### Problem to solve
Give the lines below again exactly, starting with the line that holds "[15,84,179,103] Xayrli tong,Mehmon!" and going on through the line that holds "[40,514,69,533] 752 -> [66,872,114,904] 350".

[Input — start]

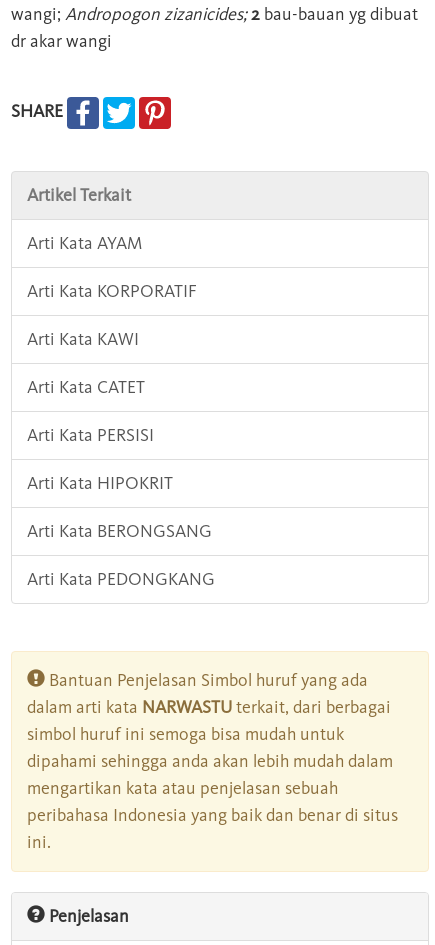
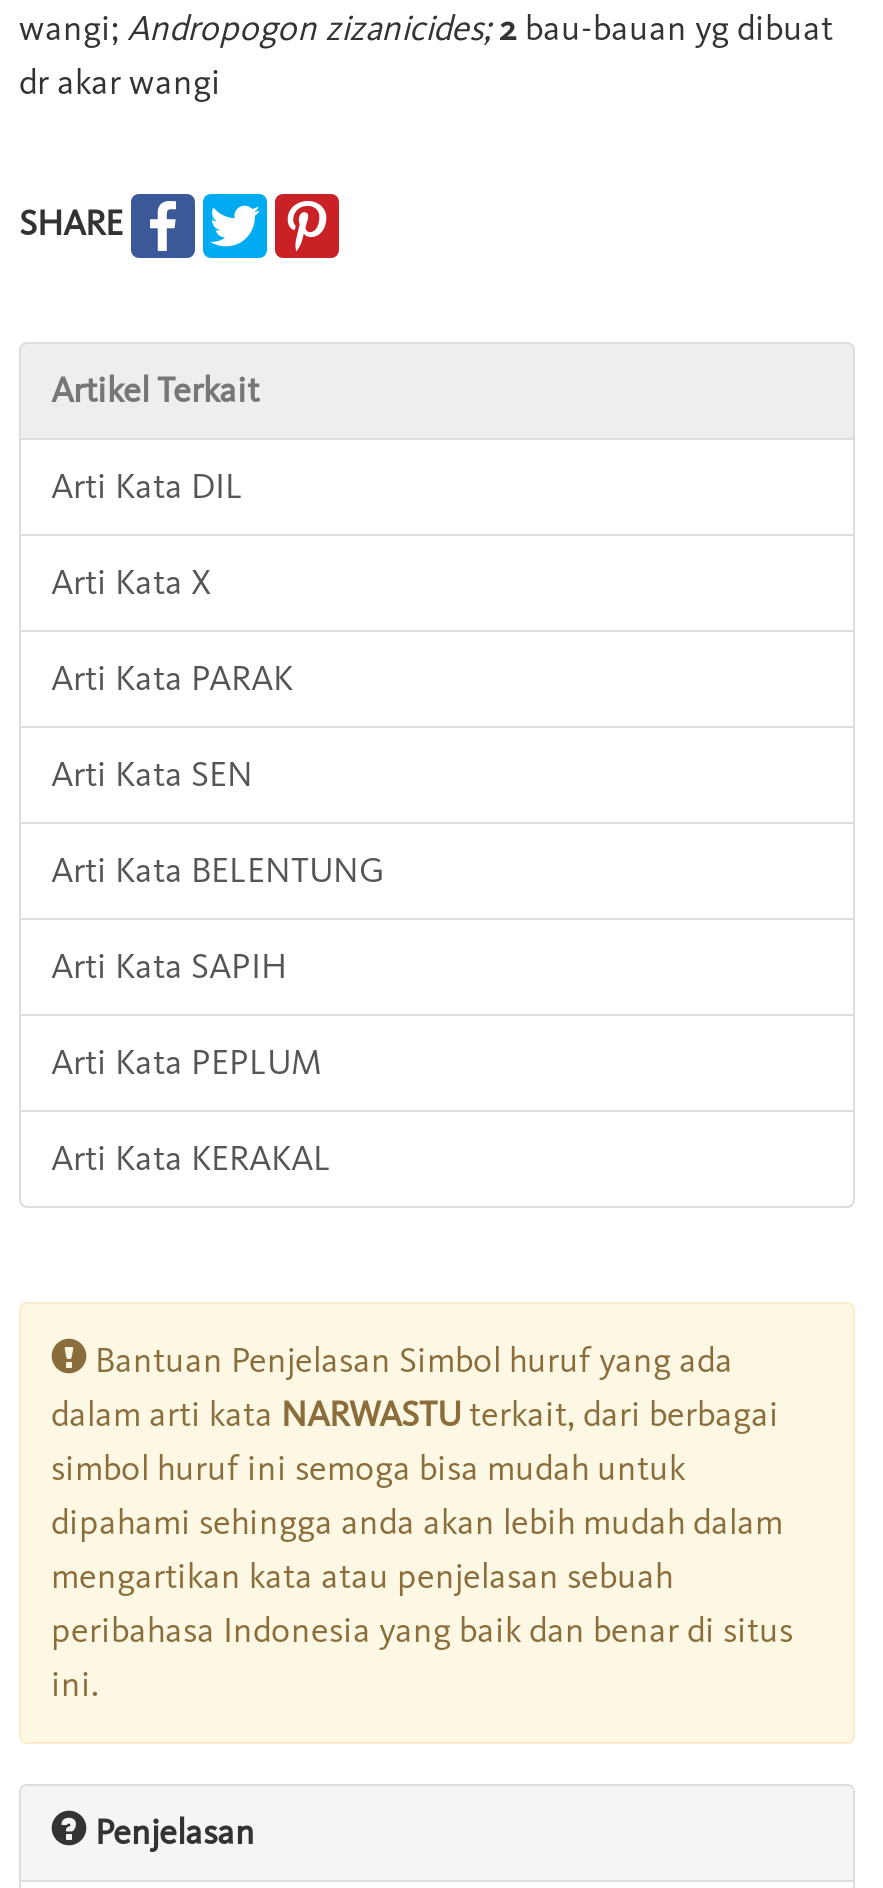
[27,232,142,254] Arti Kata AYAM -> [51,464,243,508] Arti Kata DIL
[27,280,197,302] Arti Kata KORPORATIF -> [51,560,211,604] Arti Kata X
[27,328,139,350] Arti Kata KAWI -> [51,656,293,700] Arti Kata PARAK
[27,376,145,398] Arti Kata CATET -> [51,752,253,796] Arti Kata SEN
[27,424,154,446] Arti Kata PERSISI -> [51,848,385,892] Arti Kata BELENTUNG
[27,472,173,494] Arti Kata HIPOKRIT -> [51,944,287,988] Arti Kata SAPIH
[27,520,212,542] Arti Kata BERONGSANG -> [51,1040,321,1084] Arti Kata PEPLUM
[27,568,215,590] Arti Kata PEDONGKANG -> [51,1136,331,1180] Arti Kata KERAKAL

[Input — finish]
[Input — start]

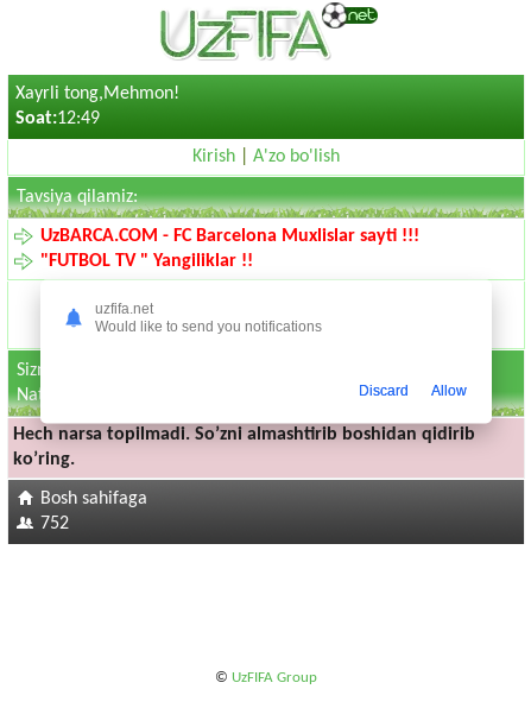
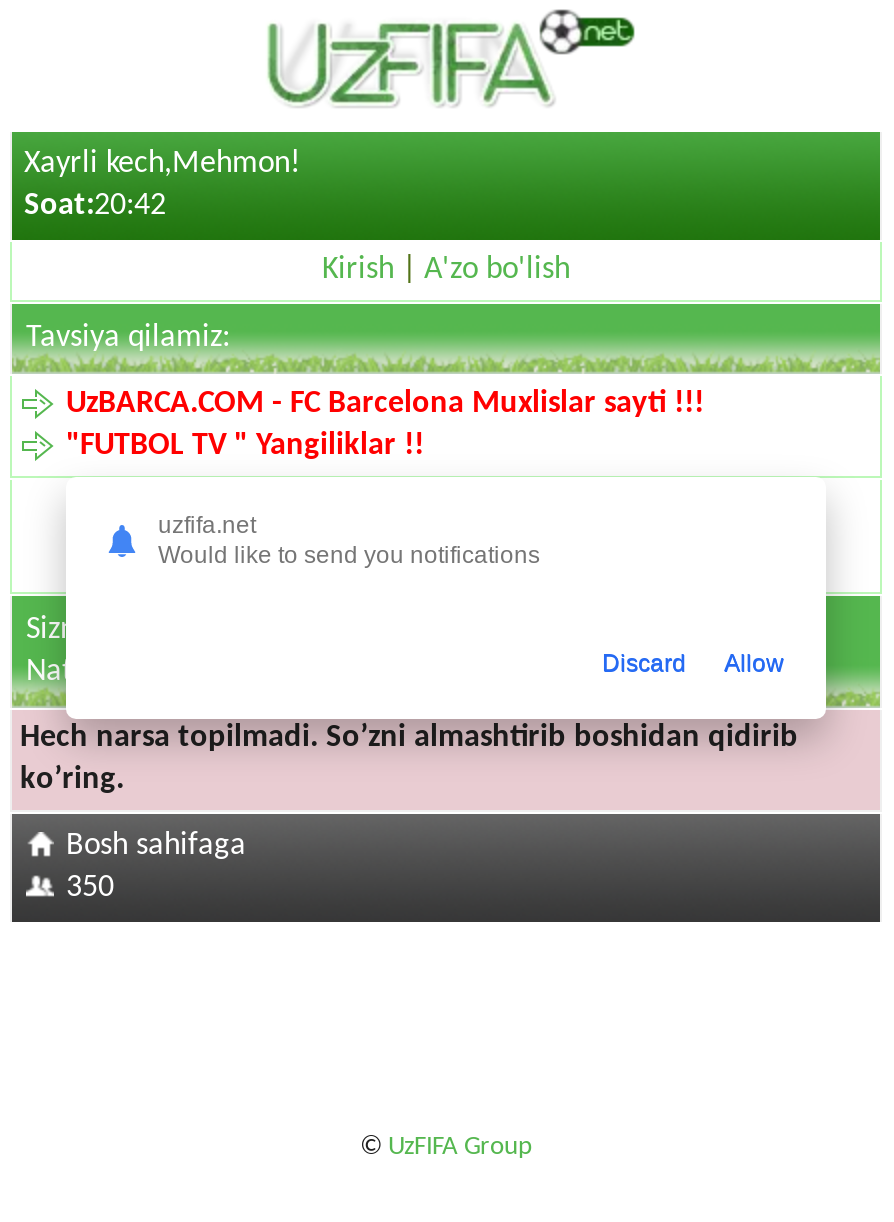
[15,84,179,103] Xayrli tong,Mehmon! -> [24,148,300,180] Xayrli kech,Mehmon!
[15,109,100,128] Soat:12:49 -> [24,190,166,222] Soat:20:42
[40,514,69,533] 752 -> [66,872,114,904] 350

[Input — finish]
[Input — start]

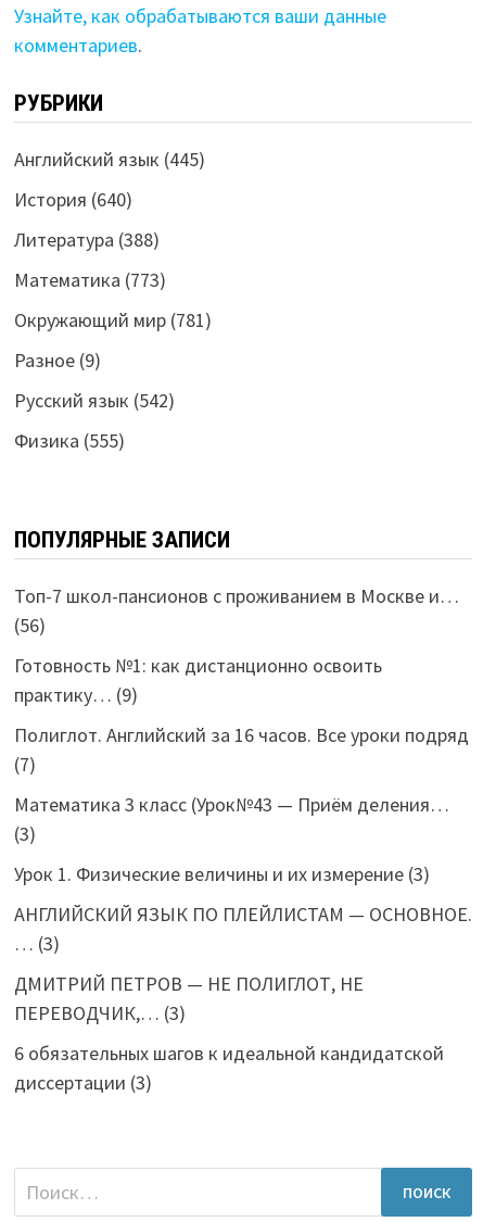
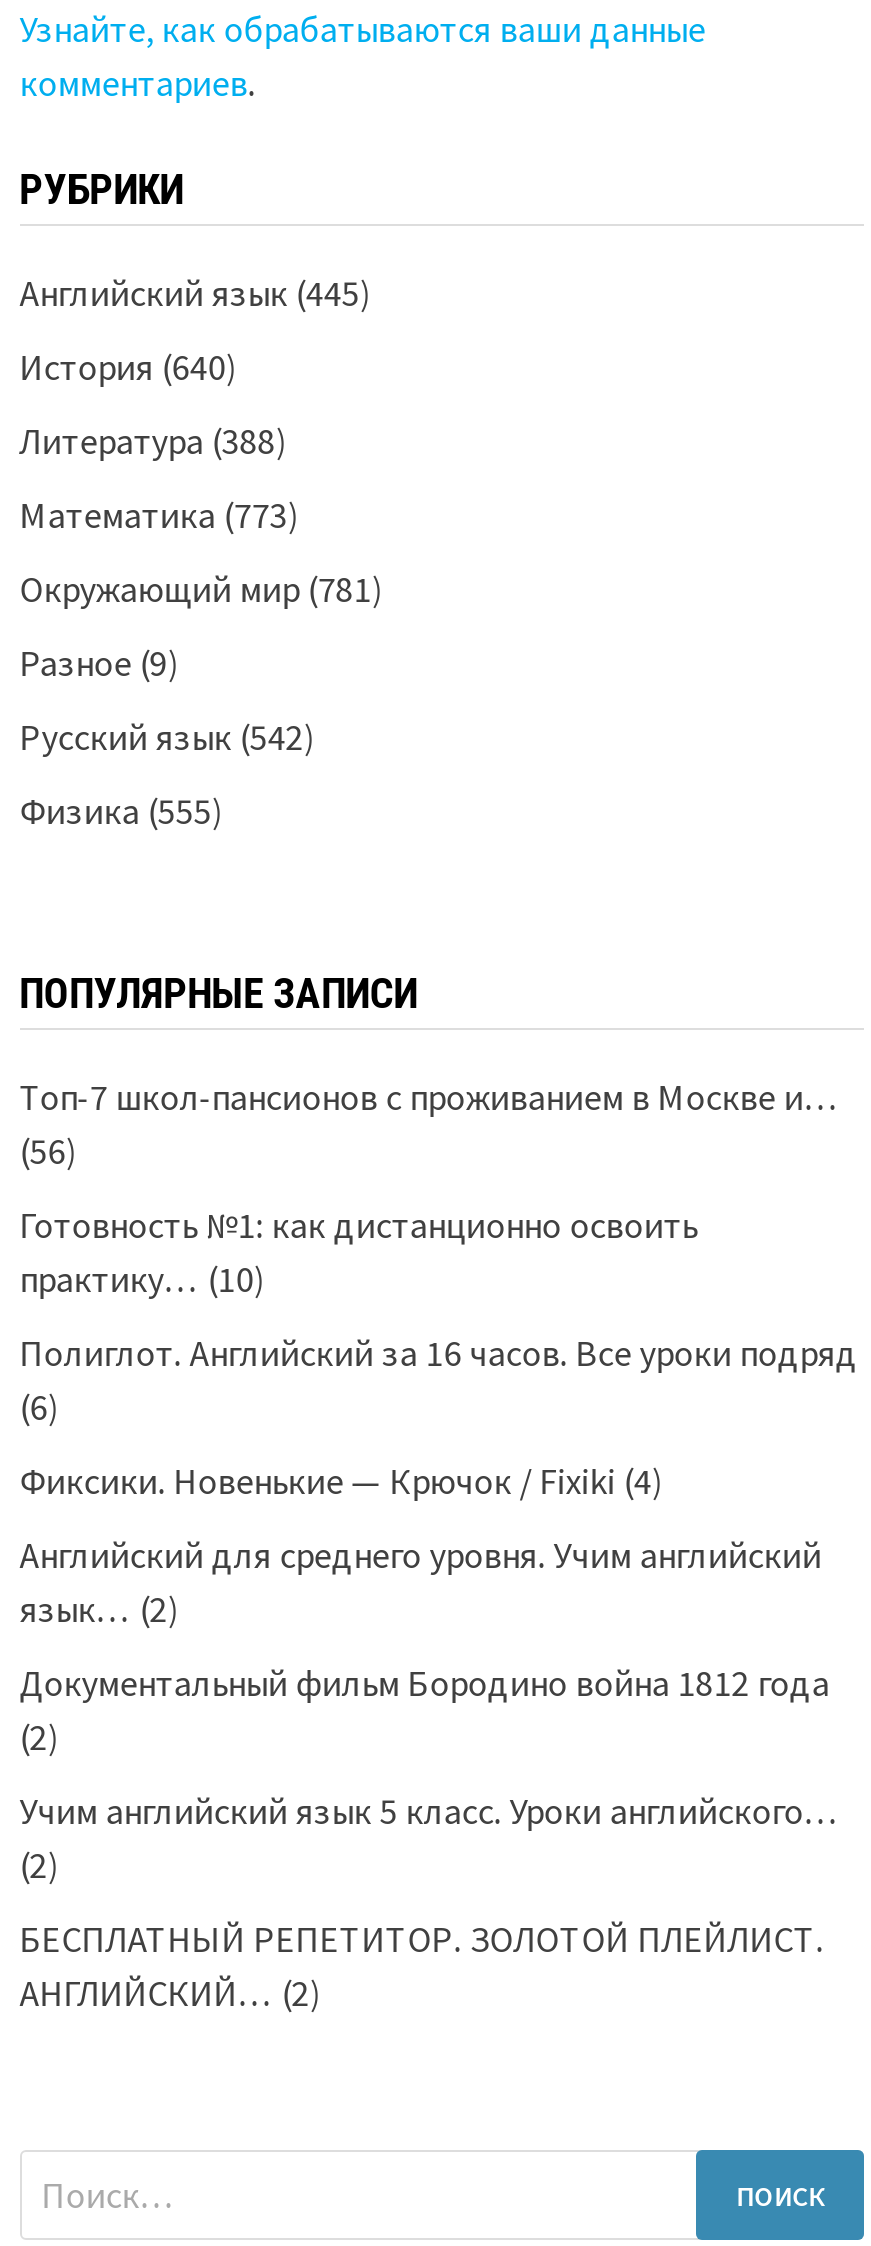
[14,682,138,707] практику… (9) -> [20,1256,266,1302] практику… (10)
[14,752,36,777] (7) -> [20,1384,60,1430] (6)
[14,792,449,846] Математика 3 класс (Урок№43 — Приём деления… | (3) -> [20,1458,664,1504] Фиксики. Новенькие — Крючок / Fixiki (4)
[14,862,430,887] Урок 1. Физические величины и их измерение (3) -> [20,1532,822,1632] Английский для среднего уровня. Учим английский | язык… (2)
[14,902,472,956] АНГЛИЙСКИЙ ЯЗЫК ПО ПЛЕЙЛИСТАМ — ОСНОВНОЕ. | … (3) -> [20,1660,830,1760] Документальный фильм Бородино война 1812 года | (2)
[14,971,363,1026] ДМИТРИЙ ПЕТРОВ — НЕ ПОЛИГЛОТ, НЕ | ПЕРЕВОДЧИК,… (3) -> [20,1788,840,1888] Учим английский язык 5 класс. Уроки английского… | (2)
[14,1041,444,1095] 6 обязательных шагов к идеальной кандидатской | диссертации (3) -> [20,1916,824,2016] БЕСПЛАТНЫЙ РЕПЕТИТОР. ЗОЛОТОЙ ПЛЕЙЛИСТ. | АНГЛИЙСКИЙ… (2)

[Input — finish]

### Answer section
[15,84,179,103] Xayrli tong,Mehmon! -> [24,148,300,180] Xayrli kech,Mehmon!
[15,109,100,128] Soat:12:49 -> [24,190,166,222] Soat:20:42
[40,514,69,533] 752 -> [66,872,114,904] 350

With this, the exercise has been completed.